BEGIN
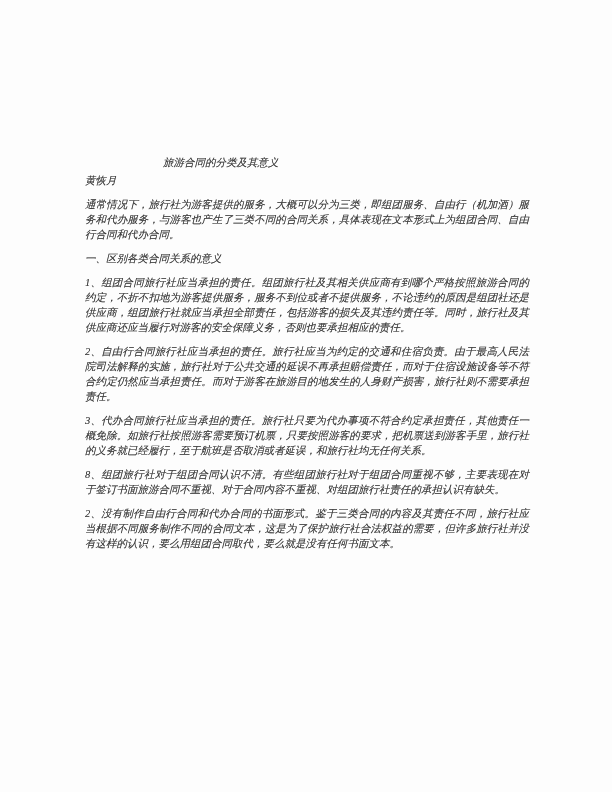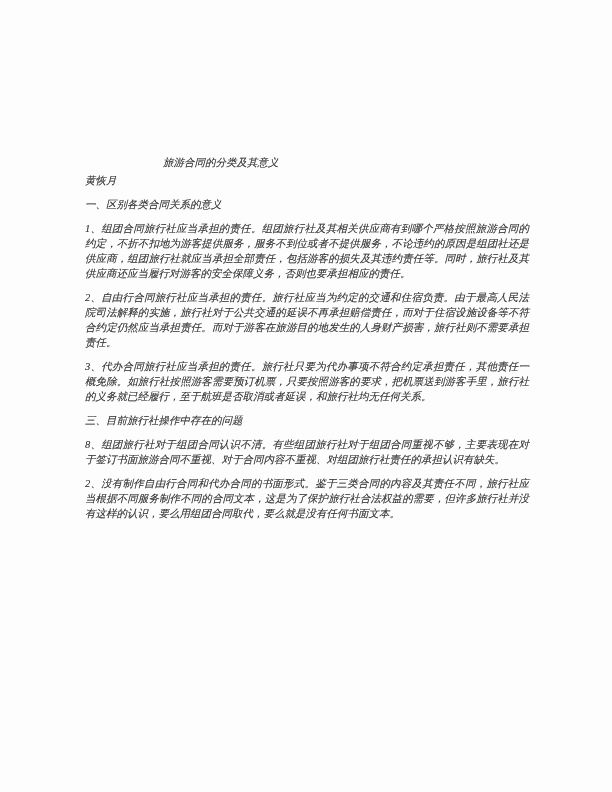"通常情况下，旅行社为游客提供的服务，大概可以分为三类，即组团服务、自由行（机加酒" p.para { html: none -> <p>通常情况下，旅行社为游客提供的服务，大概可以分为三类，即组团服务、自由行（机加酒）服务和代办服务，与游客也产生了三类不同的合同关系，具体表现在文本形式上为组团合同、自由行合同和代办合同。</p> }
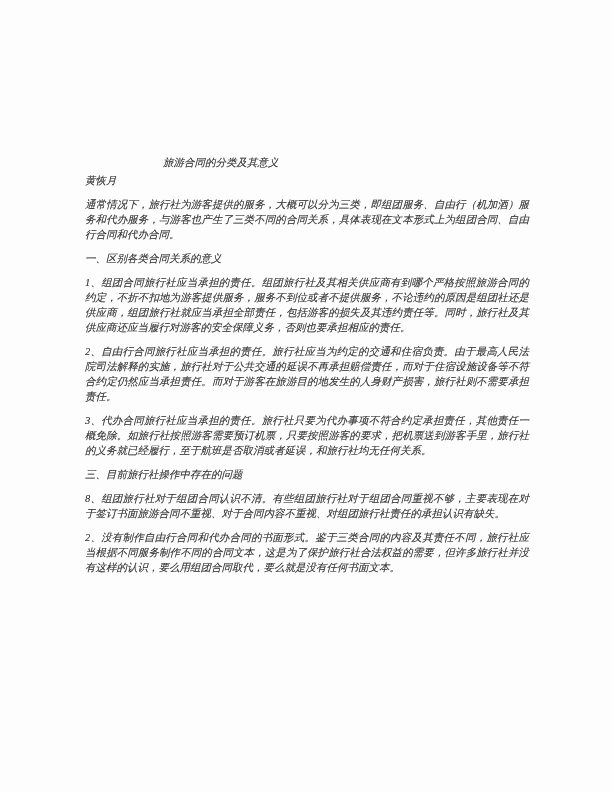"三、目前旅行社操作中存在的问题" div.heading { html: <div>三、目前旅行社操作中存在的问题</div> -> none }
END
BEGIN
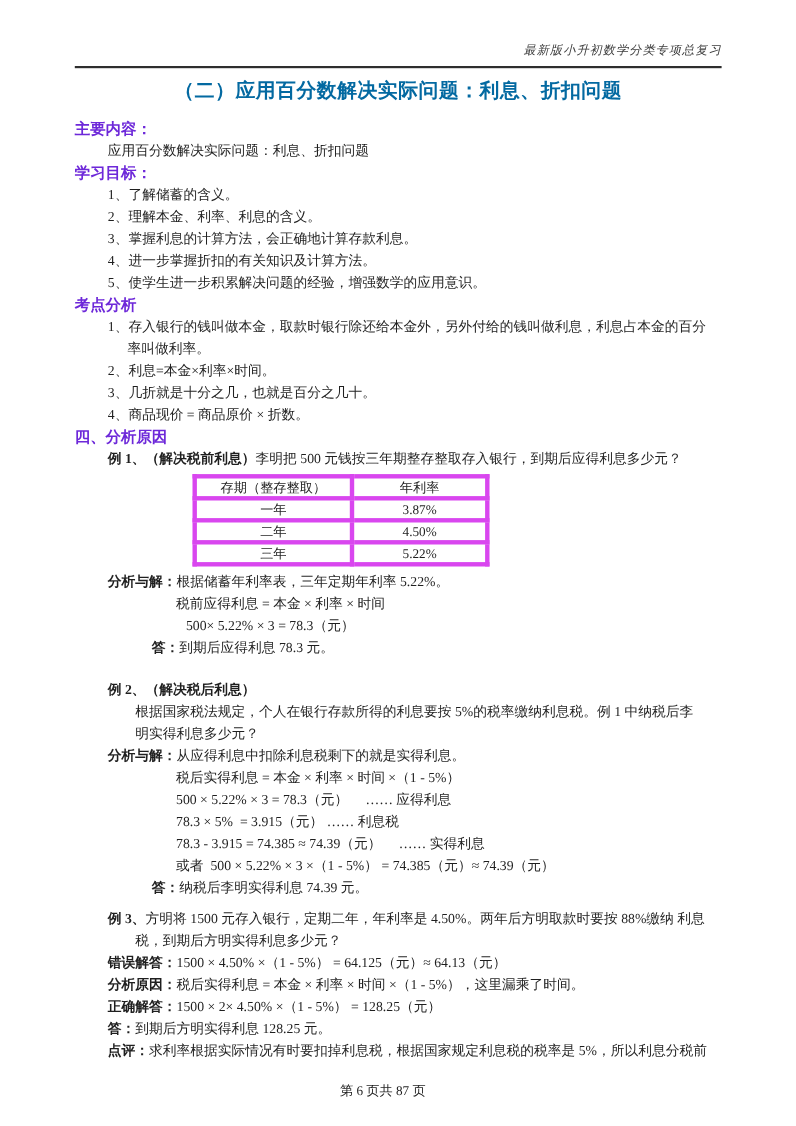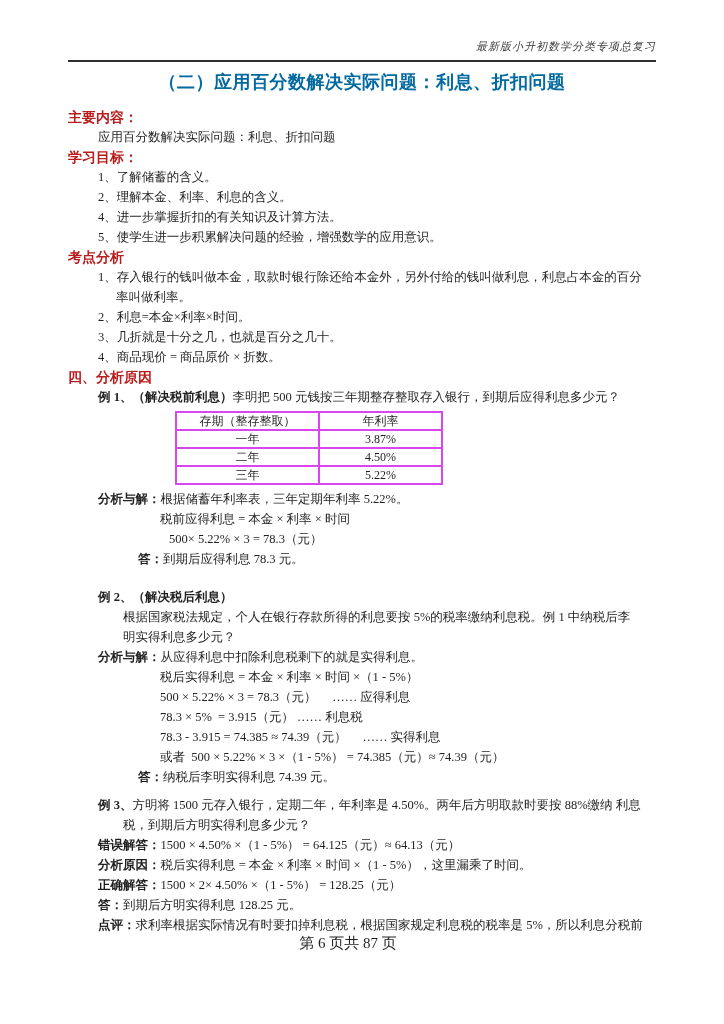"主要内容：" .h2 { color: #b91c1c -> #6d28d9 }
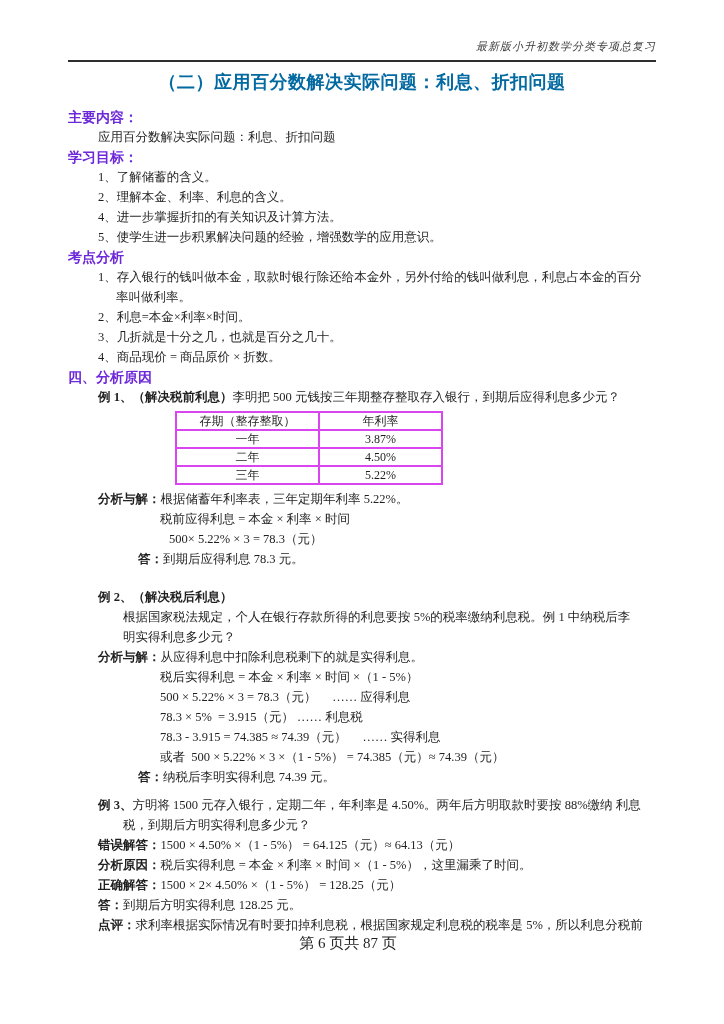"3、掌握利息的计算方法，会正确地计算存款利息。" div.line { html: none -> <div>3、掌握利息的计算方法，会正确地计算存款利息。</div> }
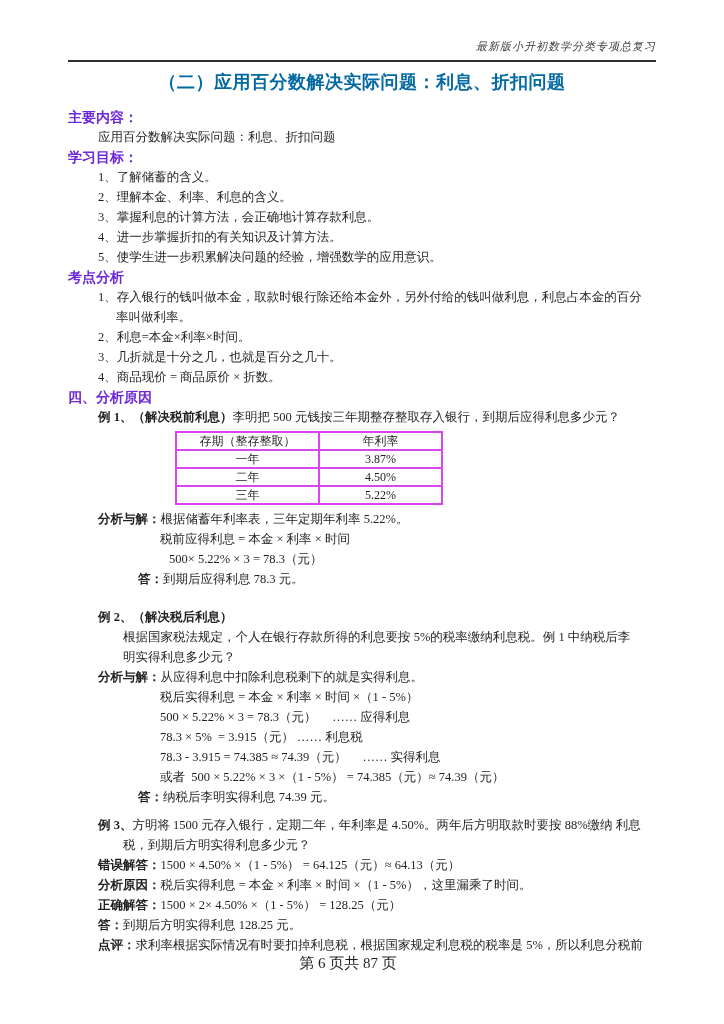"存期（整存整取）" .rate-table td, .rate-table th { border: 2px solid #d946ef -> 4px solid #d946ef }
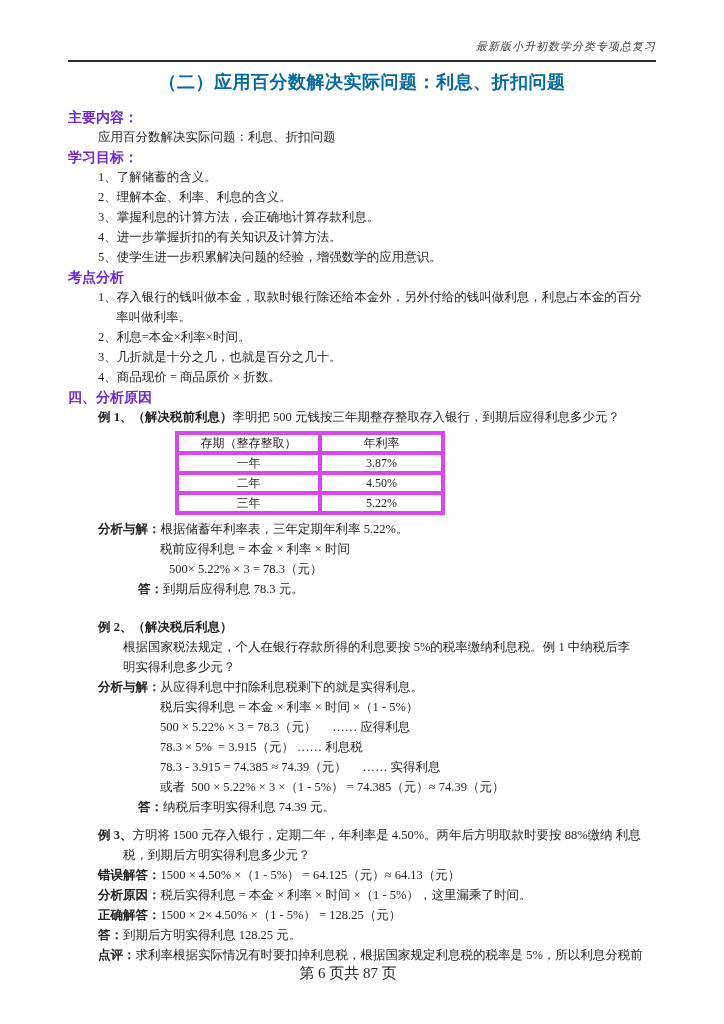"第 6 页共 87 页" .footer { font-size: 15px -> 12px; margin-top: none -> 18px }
END
BEGIN
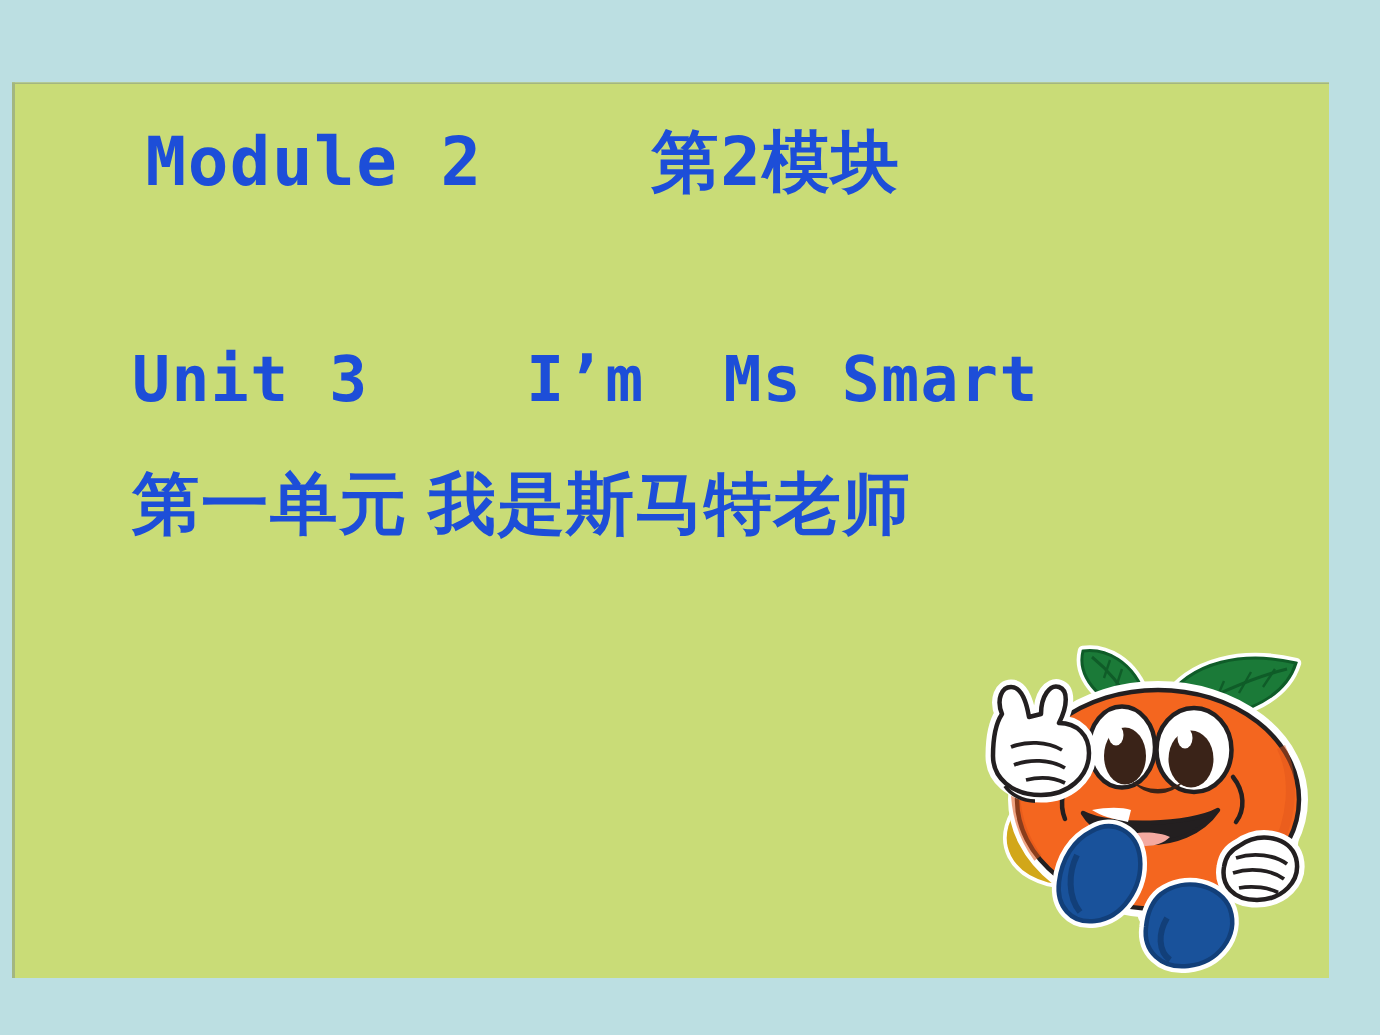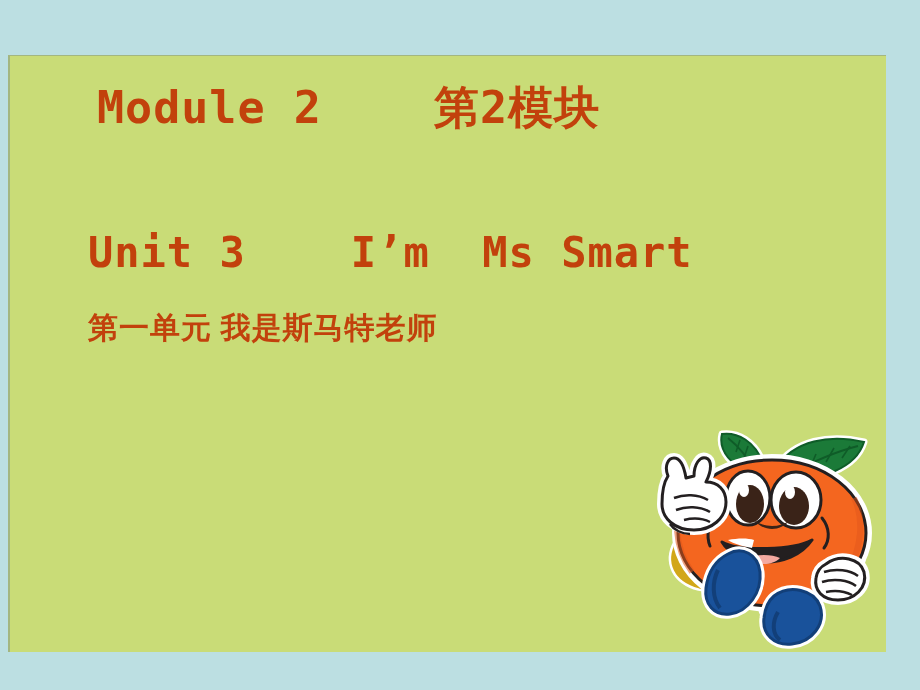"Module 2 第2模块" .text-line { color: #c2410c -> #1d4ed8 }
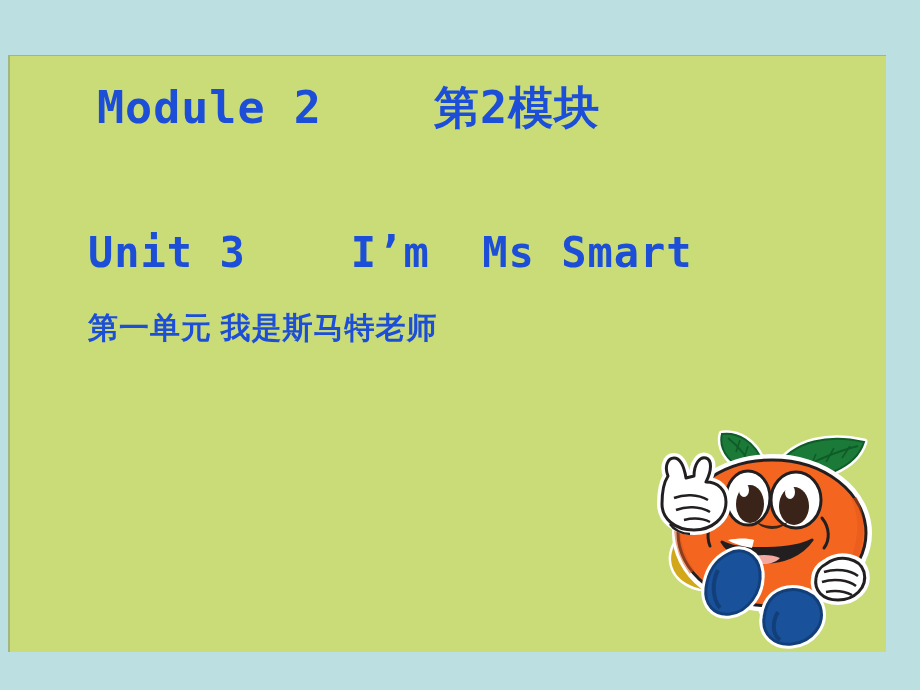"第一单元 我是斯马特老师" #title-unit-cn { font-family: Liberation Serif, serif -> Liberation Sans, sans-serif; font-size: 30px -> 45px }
END
- **TASK REQUIREMENTS**:
Print exactly the lines above that run from the one with "none -> <div>3、掌握利息的计算方法，会正确地计算存款利息。</div>" down to the one with "font-size: 15px ->", and omit the pictures.

- **EXERCISE RESULT**:
"3、掌握利息的计算方法，会正确地计算存款利息。" div.line { html: none -> <div>3、掌握利息的计算方法，会正确地计算存款利息。</div> }
"存期（整存整取）" .rate-table td, .rate-table th { border: 2px solid #d946ef -> 4px solid #d946ef }
"第 6 页共 87 页" .footer { font-size: 15px -> 12px; margin-top: none -> 18px }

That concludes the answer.